Raw data ::
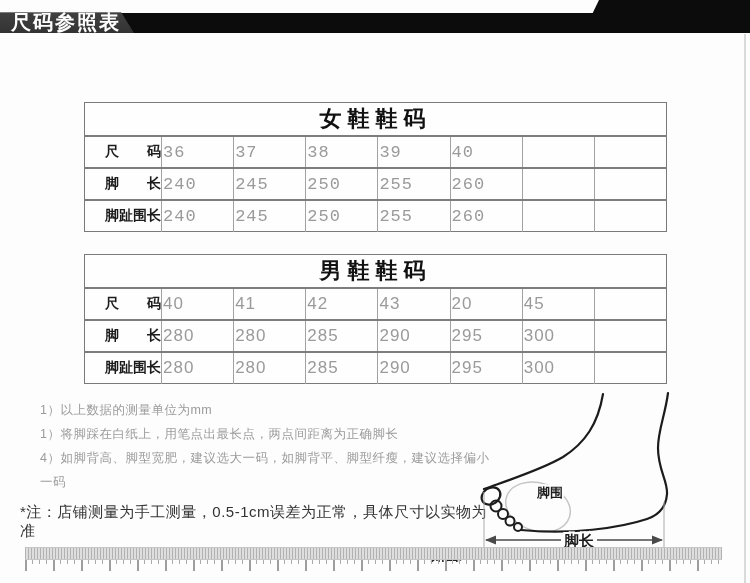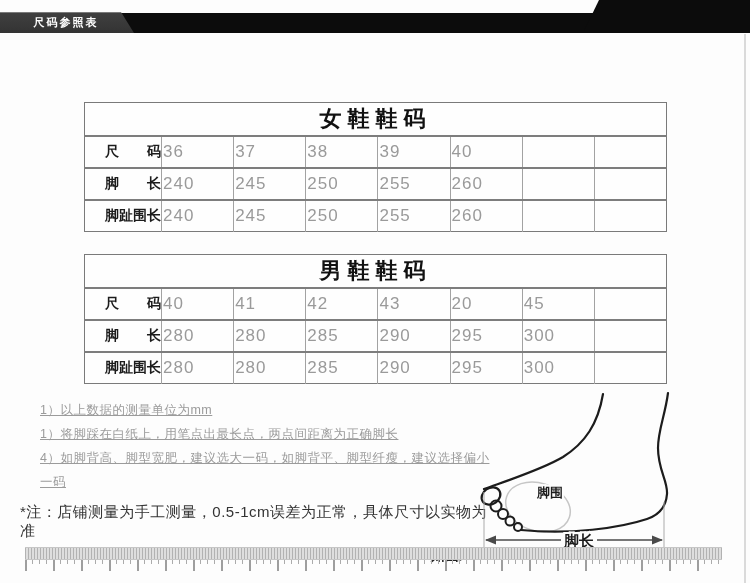--- a/index.html
+++ b/index.html
@@ -10,41 +10,41 @@
   }
 
   
   .topbar-strip { position:absolute; left:0; top:13px; width:750px; height:20px; background:#0c0c0c; }
   .topbar-right { position:absolute; left:583px; top:0; width:167px; height:33px; background:#0c0c0c;
                   clip-path:polygon(16px 0, 100% 0, 100% 100%, 0 100%); }
   .topbar-tab   { position:absolute; left:0; top:12px; width:134px; height:21px;
                   background:linear-gradient(#7a7a7a 0, #7a7a7a 1px, #404040 1px, #333333 100%);
                   clip-path:polygon(0 0, 121px 0, 134px 100%, 0 100%); }
   .topbar-tab-label { position:absolute; left:6px; top:12px; width:120px; height:21px; line-height:21px;
-                  text-align:center; color:#ffffff; font-size:11px; font-weight:bold; letter-spacing:2px;
+                  text-align:center; color:#ffffff; font-size:20px; font-weight:bold; letter-spacing:2px;
                   font-family:Liberation Serif, serif; }
 
   
   table.size-table { position:absolute; left:84px; width:583px; border-collapse:collapse;
                      table-layout:fixed; background:#fefefe; border:1px solid #7a7a7a; }
-  #table-women { top:102px; }
+  #table-women { top:102px;font-family:Liberation Mono, monospace; }
   #table-men   { top:254px; }
   table.size-table tr { border-top:2px solid #7d7d7d; }
   table.size-table tr:first-child { border-top:none; }
   table.size-table td { border-left:1px solid #a2a2a2; overflow:hidden; white-space:nowrap; }
   table.size-table td:first-child { border-left:none; }
   td.tbl-title { height:30px; text-align:center; font-size:22px; font-weight:bold;
                  letter-spacing:6px; color:#111111; }
   td.row-label { height:28px; font-size:14px; font-weight:bold; color:#1c1c1c;
                  padding-left:20px; text-align:left; }
   td.cell      { height:28px; text-align:left; font-size:17px; color:#9a9a9a; letter-spacing:1px; }
 
   
   .notes-list { position:absolute; left:40px; top:398px; width:460px; }
-  .note-line  { height:24px; line-height:24px; font-size:12.5px; color:#9b9b9b; letter-spacing:0.5px;text-decoration:underline; }
+  .note-line  { height:24px; line-height:24px; font-size:12.5px; color:#9b9b9b; letter-spacing:0.5px; }
   .footnote   { position:absolute; left:20px; top:503px; width:470px; font-size:15px;
                 color:#333333; letter-spacing:0.5px; }
   .figure-ref { position:absolute; left:418px; top:522px; width:50px; text-align:right;
                 font-size:14px; font-weight:bold; color:#222222;margin-top:25px; }
   .figure-ref .tri { font-size:12px; }
 
   
   .foot-figure { position:absolute; left:475px; top:388px; width:272px; height:162px; }
   .foot-figure text { font-weight:bold; fill:#1d1d1d;
                       font-family:"Liberation Sans","DejaVu Sans",sans-serif;

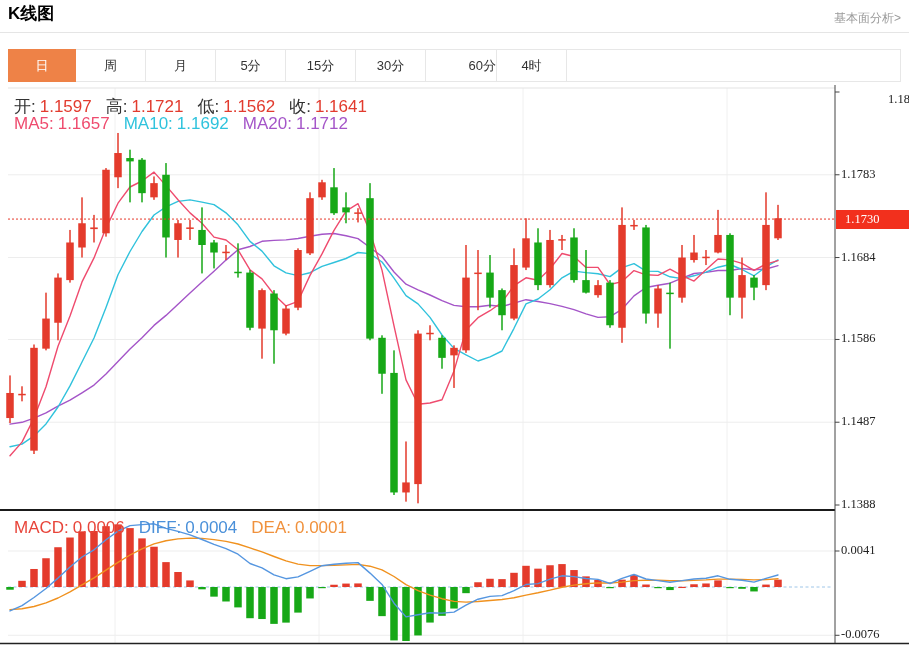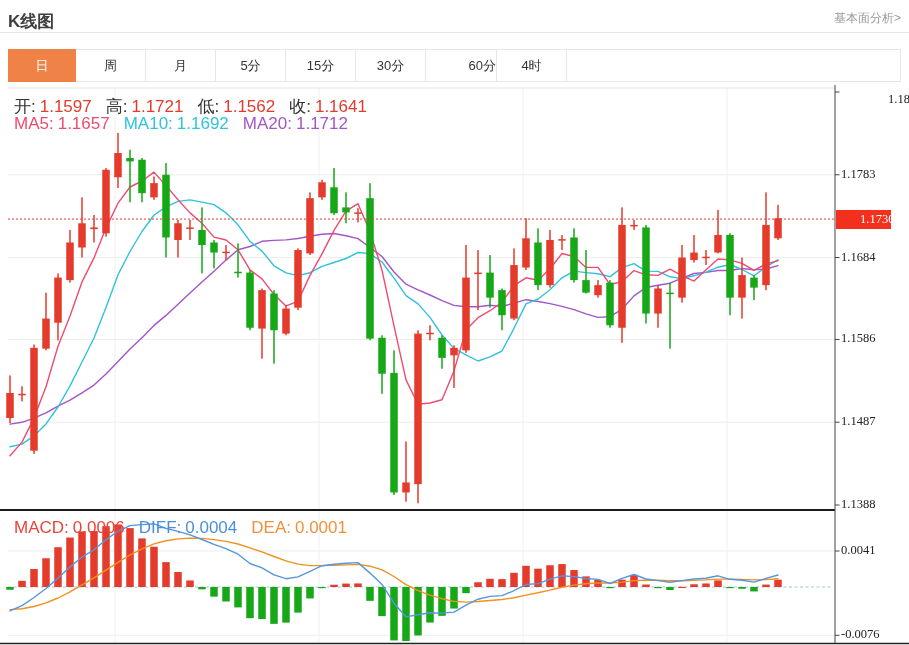--- a/index.html
+++ b/index.html
@@ -2,41 +2,41 @@
 <html><head>
 <meta charset="utf-8">
 <style>
   * { margin:0; padding:0; box-sizing:border-box; }
   html,body { width:909px; height:645px; background:#fff; overflow:hidden;
               font-family:"Liberation Sans","DejaVu Sans",sans-serif; }
   .app { position:relative; width:909px; height:645px; background:#fff; }
 
   .header { position:absolute; left:0; top:0; width:909px; height:33px;
             border-bottom:1px solid #e5e5e5; }
-  .page-title { position:absolute; left:8px; top:10px; font-size:17px; font-weight:bold; color:#404040; }
+  .page-title { position:absolute; left:8px; top:2px; font-size:17px; font-weight:bold; color:#000000; }
   .fund-link { position:absolute; right:8px; top:10px; font-size:12px; color:#9a9a9a;
                text-decoration:none; cursor:pointer;margin-left:9px; }
 
   .tab-bar { position:absolute; left:8px; top:49px; width:893px; height:33px;
              display:flex; border:1px solid #e7e7e7; background:#fff; }
   .tab { height:31px; line-height:31px; text-align:center; font-size:13px; color:#333;
          border-right:1px solid #e7e7e7; cursor:pointer; flex:0 0 auto; }
   .tab.active { color:#fff; border-right:none; margin:-1px 0 -1px -1px; height:33px; line-height:33px; }
   .tab-filler { flex:1 1 auto; }
 
   svg.chart { position:absolute; left:0; top:0; }
 
   .legend { position:absolute; left:14px; font-size:17px; white-space:nowrap; }
   .legend span { margin-right:4px; }
   .legend .gap { margin-right:14px; }
 
   .axis-label { position:absolute; left:841px; width:64px; font-size:12.5px; color:#222;
                 font-family:"Liberation Serif","DejaVu Serif",serif; }
-  .price-tag { position:absolute; left:836px; width:55px; height:19px; line-height:19px;
-               color:#fff; font-size:12.5px; padding-left:24px;
+  .price-tag { position:absolute; left:836px; width:74px; height:19px; line-height:19px;
+               color:#fff; font-size:12.5px; padding-left:9px;
                font-family:"Liberation Serif","DejaVu Serif",serif; }
 </style>
 </head>
 <body>
 
 <div class="app">
 
   <div class="header">
     <span class="page-title">K线图</span>
     <a class="fund-link">基本面分析&gt;</a>

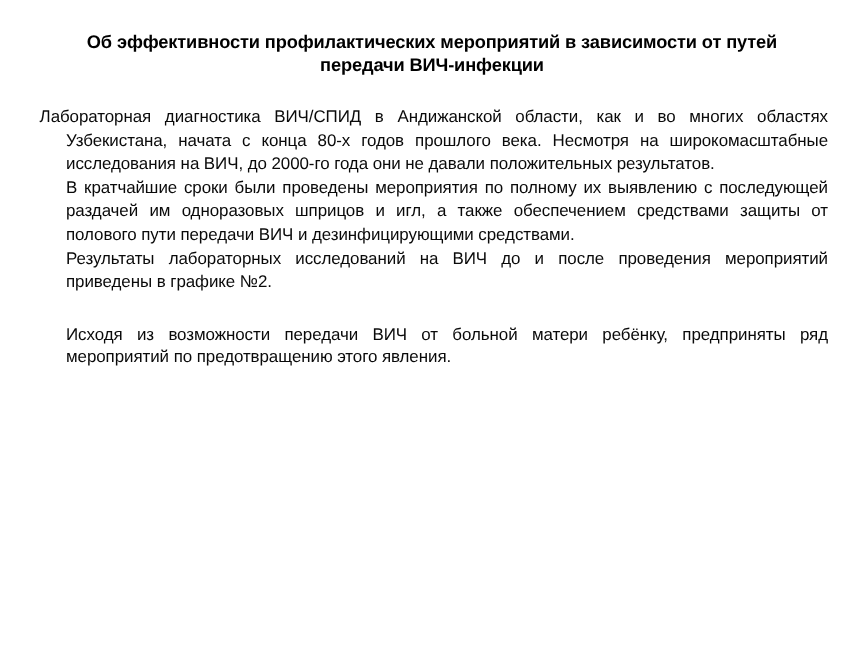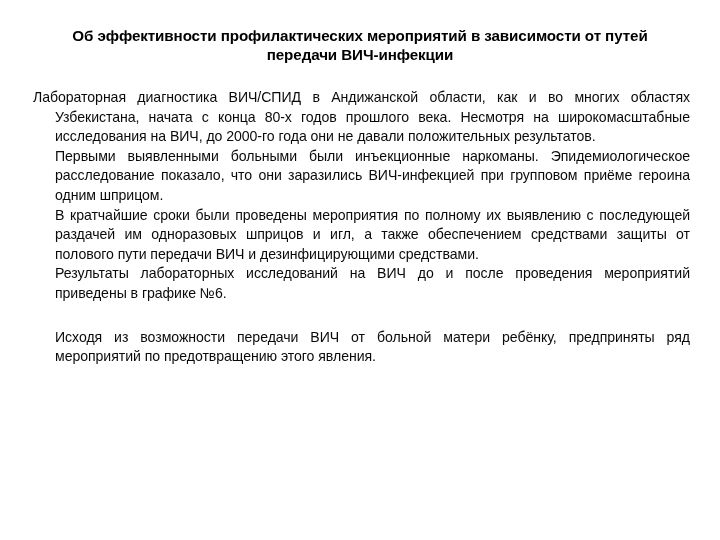--- a/index.html
+++ b/index.html
@@ -67,19 +67,18 @@
 <body>
 
 <div class="slide">
 
   <div class="title">
     <span>Об эффективности профилактических мероприятий в зависимости от путей передачи ВИЧ-инфекции</span>
   </div>
 
   <div class="body">
     <p class="para hang">Лабораторная диагностика ВИЧ/СПИД в Андижанской области, как и во многих областях Узбекистана, начата с конца 80-х годов прошлого века. Несмотря на широкомасштабные исследования на ВИЧ, до 2000-го года они не давали положительных результатов.</p>
-    <p class="para indent">Первыми выявленными больными были инъекционные наркоманы. Эпидемиологическое расследование показало, что они заразились ВИЧ-инфекцией при групповом приёме героина одним шприцом.</p>
     <p class="para indent">В кратчайшие сроки были проведены мероприятия по полному их выявлению с последующей раздачей им одноразовых шприцов и игл, а также обеспечением средствами защиты от полового пути передачи ВИЧ и дезинфицирующими средствами.</p>
-    <p class="para indent">Результаты лабораторных исследований на ВИЧ до и после проведения мероприятий приведены в графике №6.</p>
+    <p class="para indent">Результаты лабораторных исследований на ВИЧ до и после проведения мероприятий приведены в графике №2.</p>
     <p class="para indent">Исходя из возможности передачи ВИЧ от больной матери ребёнку, предприняты ряд мероприятий по предотвращению этого явления.</p>
   </div>
 
 </div>
 
 </body></html>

Activity :: For each line above that carries the word "title", copy it out.

Solution ::
   td.tbl-title { height:30px; text-align:center; font-size:22px; font-weight:bold;
-  .page-title { position:absolute; left:8px; top:10px; font-size:17px; font-weight:bold; color:#404040; }
+  .page-title { position:absolute; left:8px; top:2px; font-size:17px; font-weight:bold; color:#000000; }
     <span class="page-title">K线图</span>
   <div class="title">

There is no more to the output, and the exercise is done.